## Data
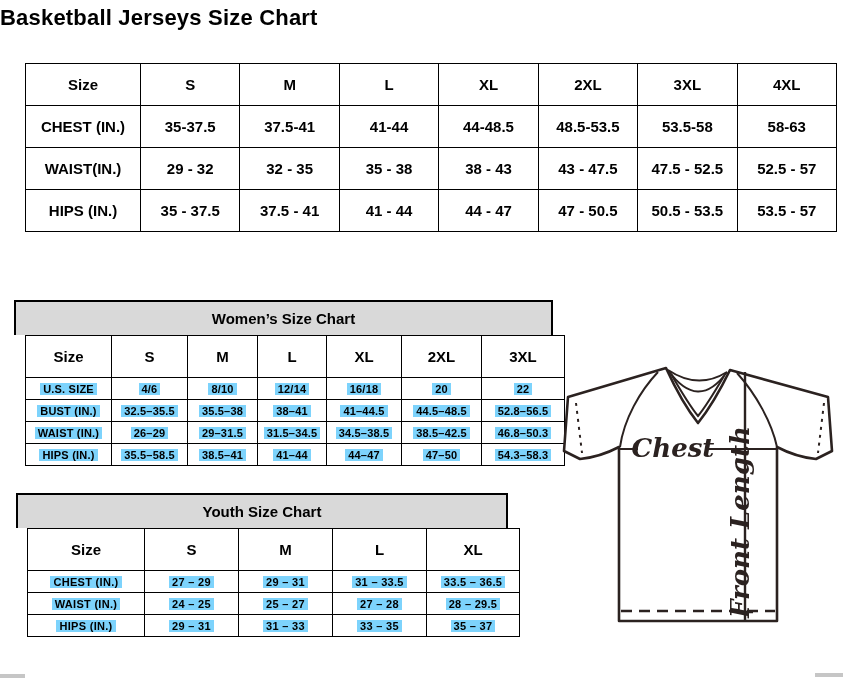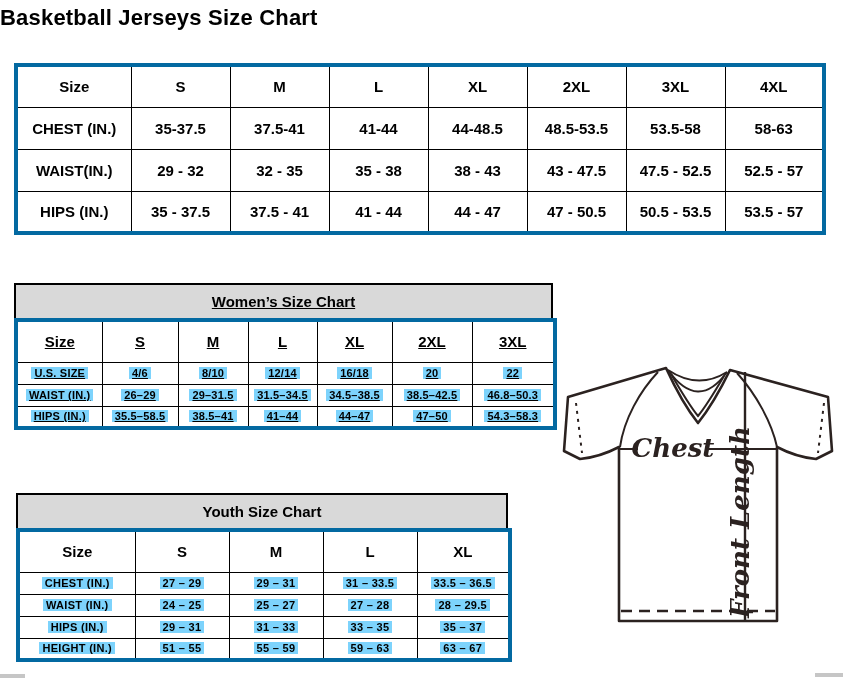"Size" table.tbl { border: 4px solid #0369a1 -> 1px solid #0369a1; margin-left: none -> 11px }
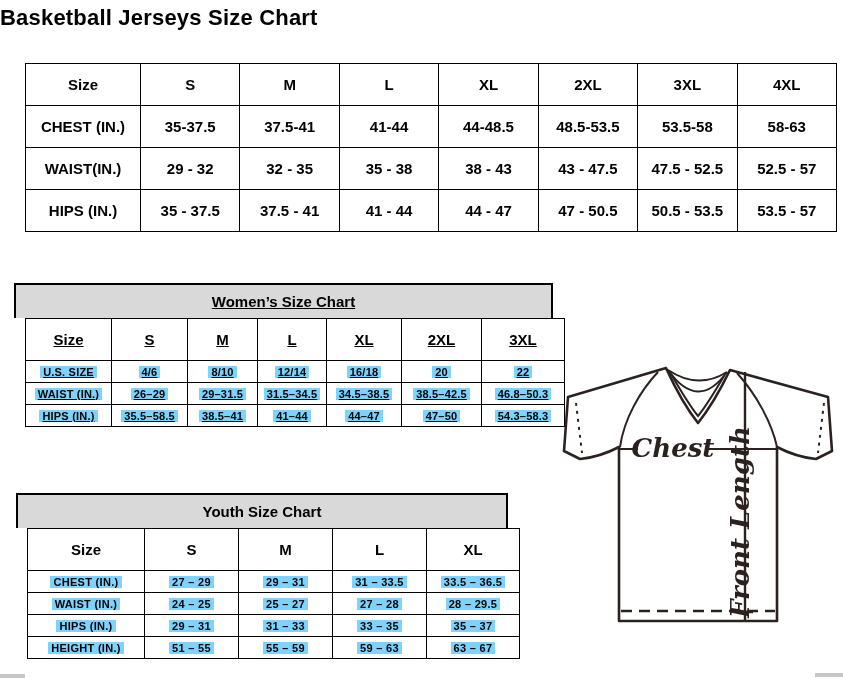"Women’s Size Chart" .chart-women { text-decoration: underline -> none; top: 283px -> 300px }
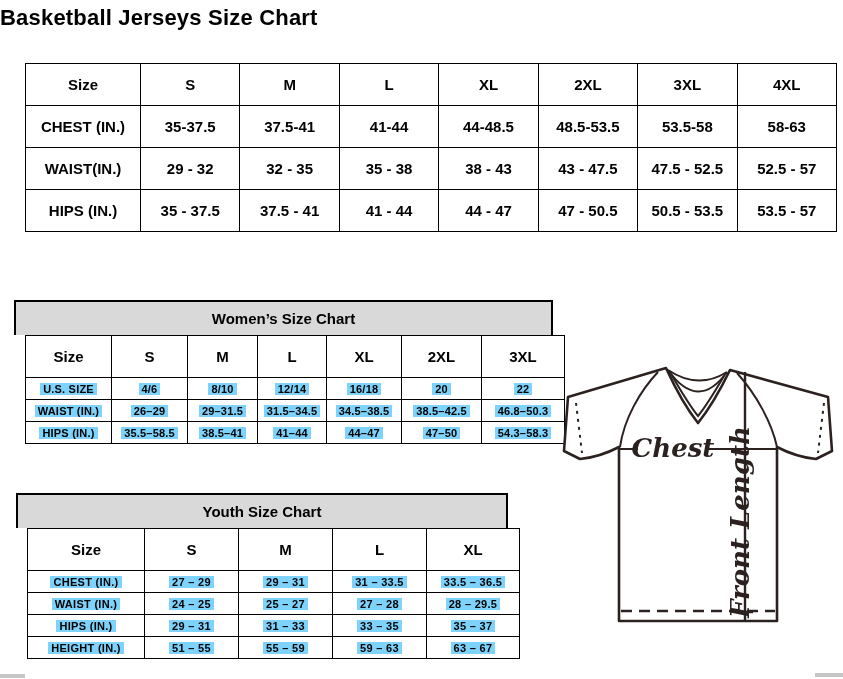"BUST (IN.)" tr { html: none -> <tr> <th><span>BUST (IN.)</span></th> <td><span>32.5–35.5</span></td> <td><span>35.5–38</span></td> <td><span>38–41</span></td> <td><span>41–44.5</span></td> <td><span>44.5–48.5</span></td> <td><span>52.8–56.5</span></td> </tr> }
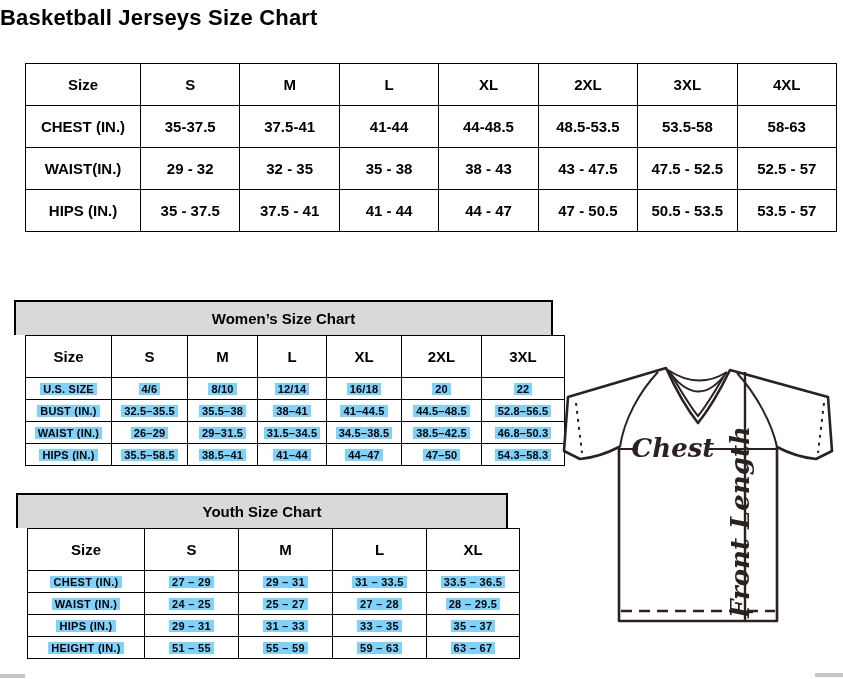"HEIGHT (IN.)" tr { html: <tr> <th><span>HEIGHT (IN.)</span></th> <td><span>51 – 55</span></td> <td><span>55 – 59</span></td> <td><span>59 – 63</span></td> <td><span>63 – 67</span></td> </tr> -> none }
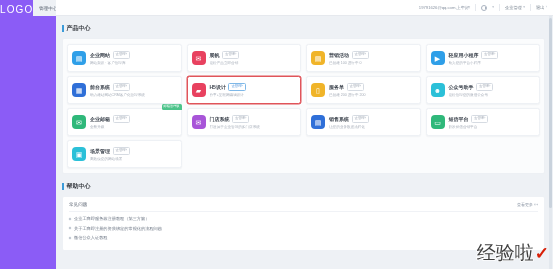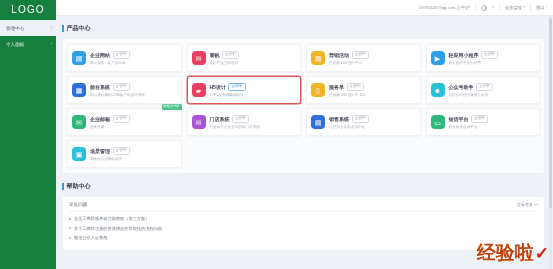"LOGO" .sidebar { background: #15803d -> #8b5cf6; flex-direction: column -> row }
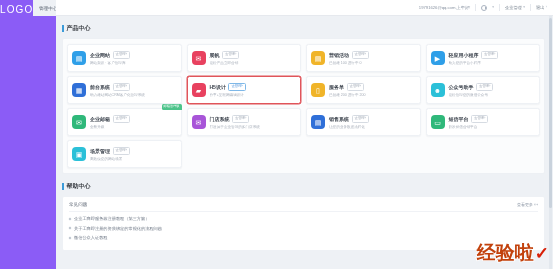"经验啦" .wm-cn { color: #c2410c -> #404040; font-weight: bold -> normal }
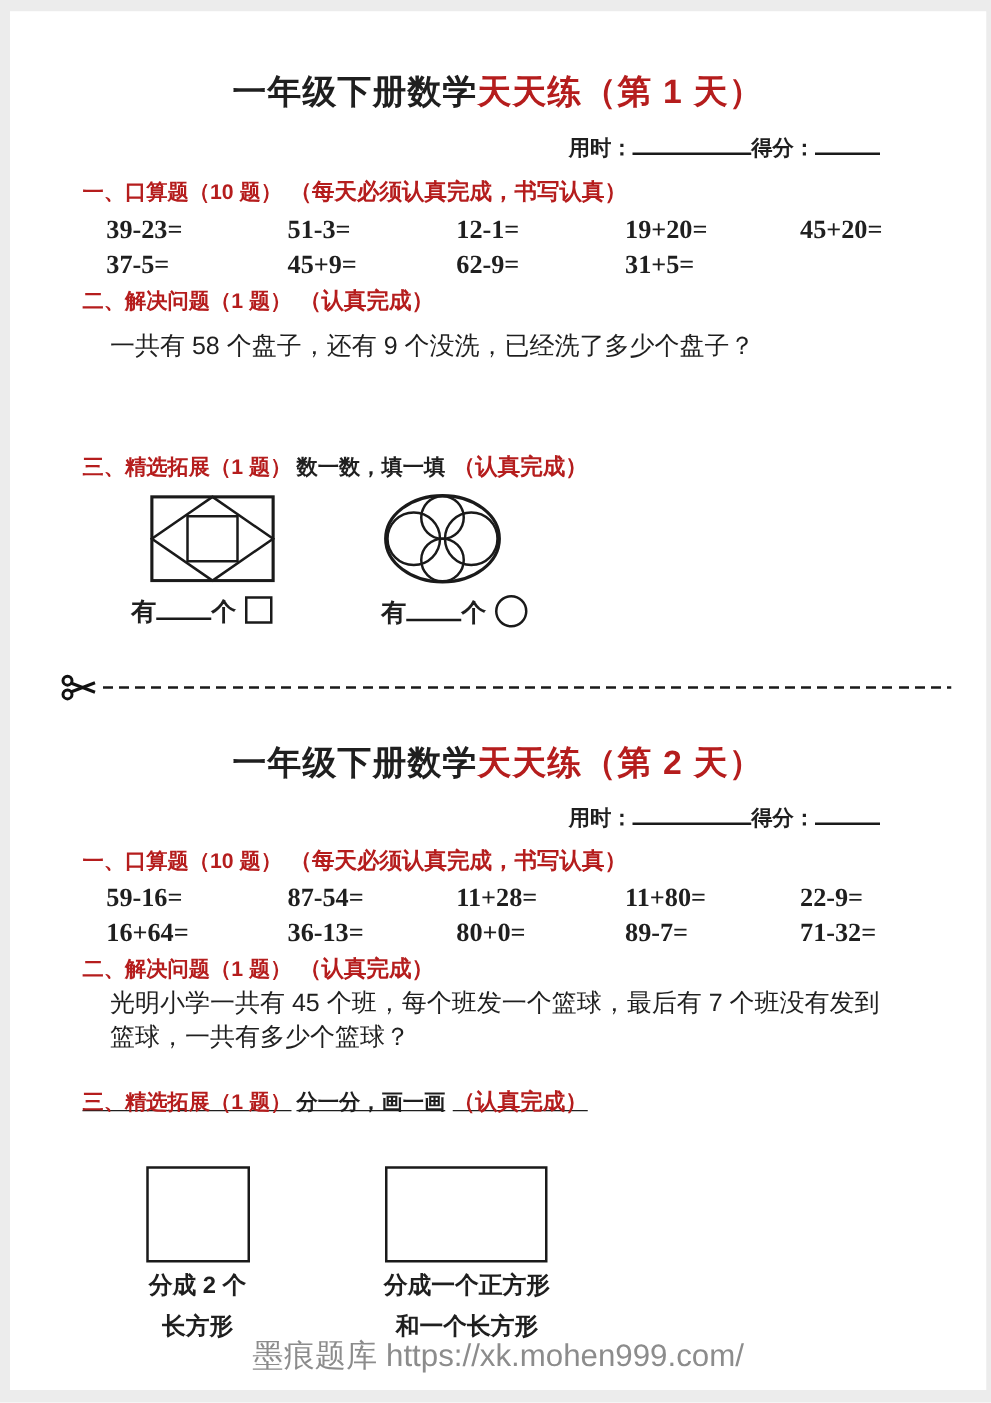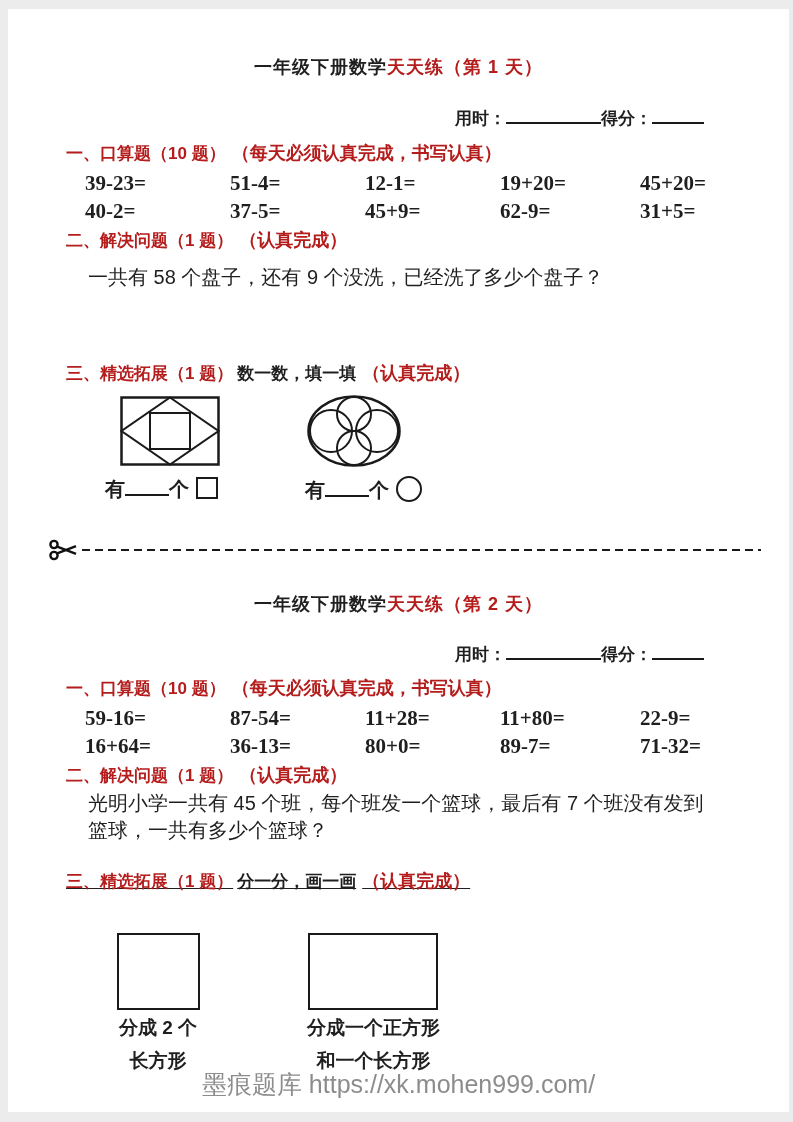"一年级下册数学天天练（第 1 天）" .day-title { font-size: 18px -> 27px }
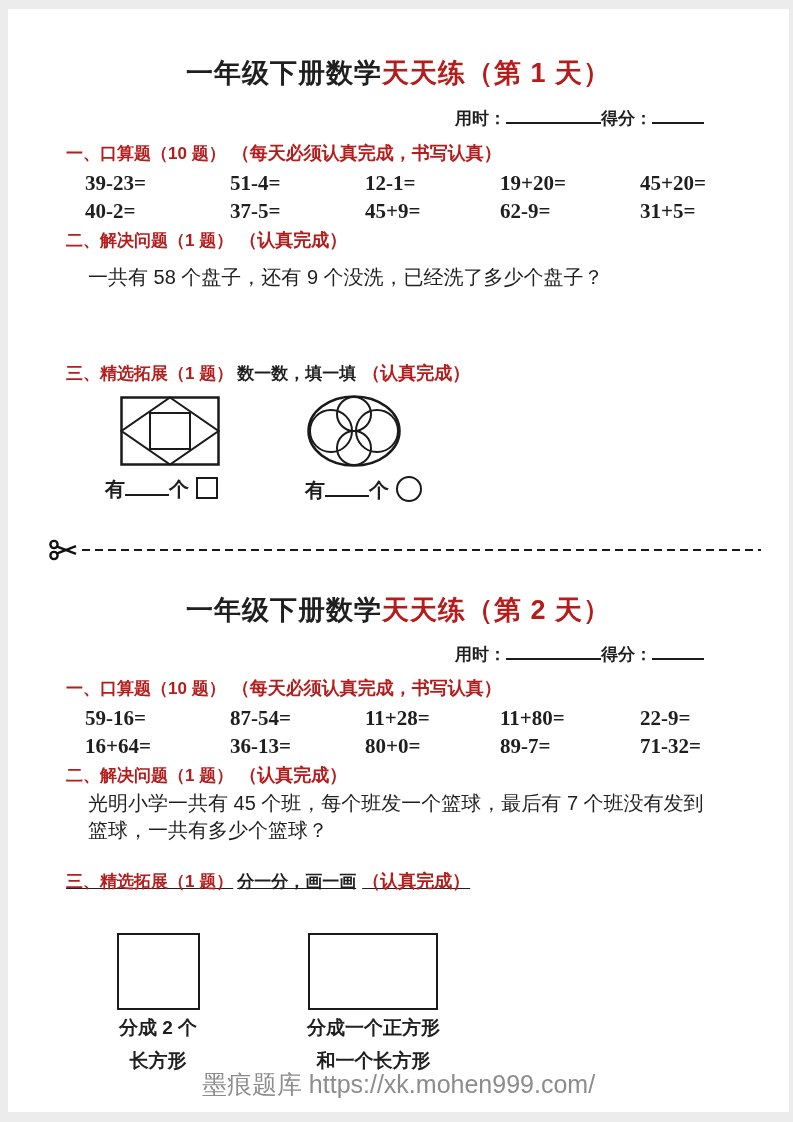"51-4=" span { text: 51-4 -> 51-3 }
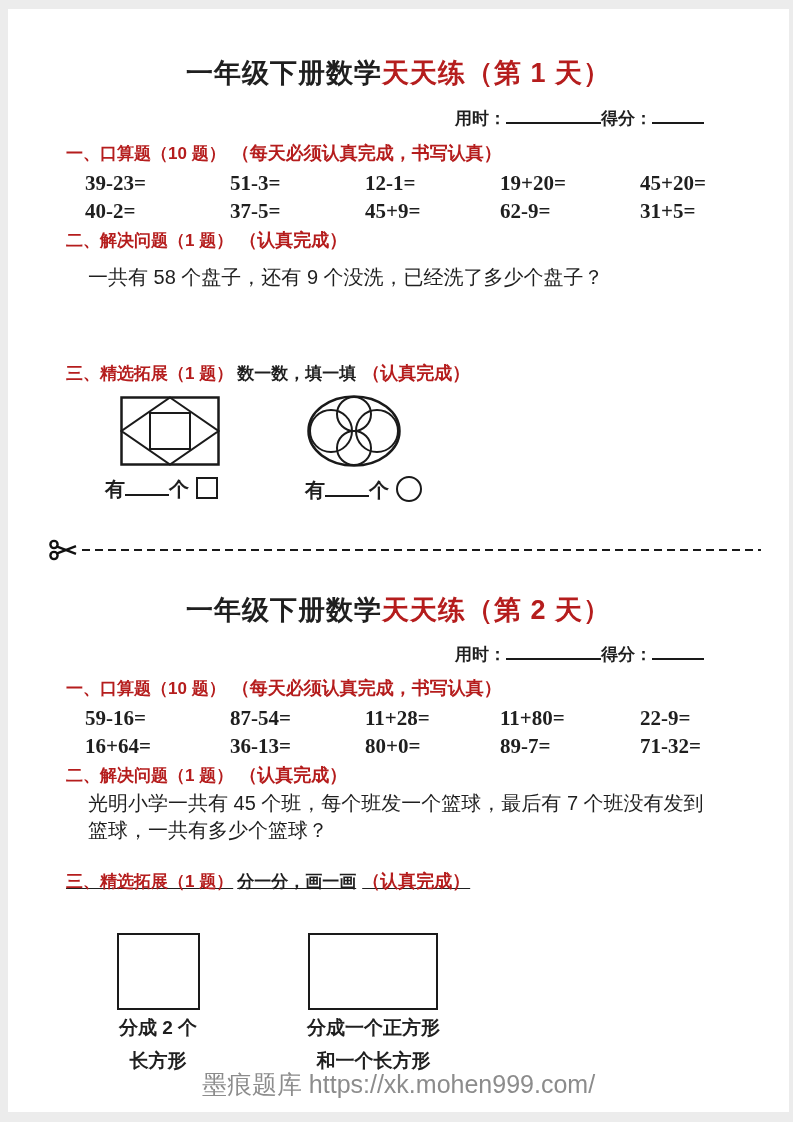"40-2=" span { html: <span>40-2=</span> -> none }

## Brief
Repeat exactly the lines above, from the line that contains "html: none ->" down through the line that contains "color: #c2410c ->". Include both of those lines and none of the pictures.

## Worked solution
"BUST (IN.)" tr { html: none -> <tr> <th><span>BUST (IN.)</span></th> <td><span>32.5–35.5</span></td> <td><span>35.5–38</span></td> <td><span>38–41</span></td> <td><span>41–44.5</span></td> <td><span>44.5–48.5</span></td> <td><span>52.8–56.5</span></td> </tr> }
"HEIGHT (IN.)" tr { html: <tr> <th><span>HEIGHT (IN.)</span></th> <td><span>51 – 55</span></td> <td><span>55 – 59</span></td> <td><span>59 – 63</span></td> <td><span>63 – 67</span></td> </tr> -> none }
"LOGO" .sidebar { background: #15803d -> #8b5cf6; flex-direction: column -> row }
"经验啦" .wm-cn { color: #c2410c -> #404040; font-weight: bold -> normal }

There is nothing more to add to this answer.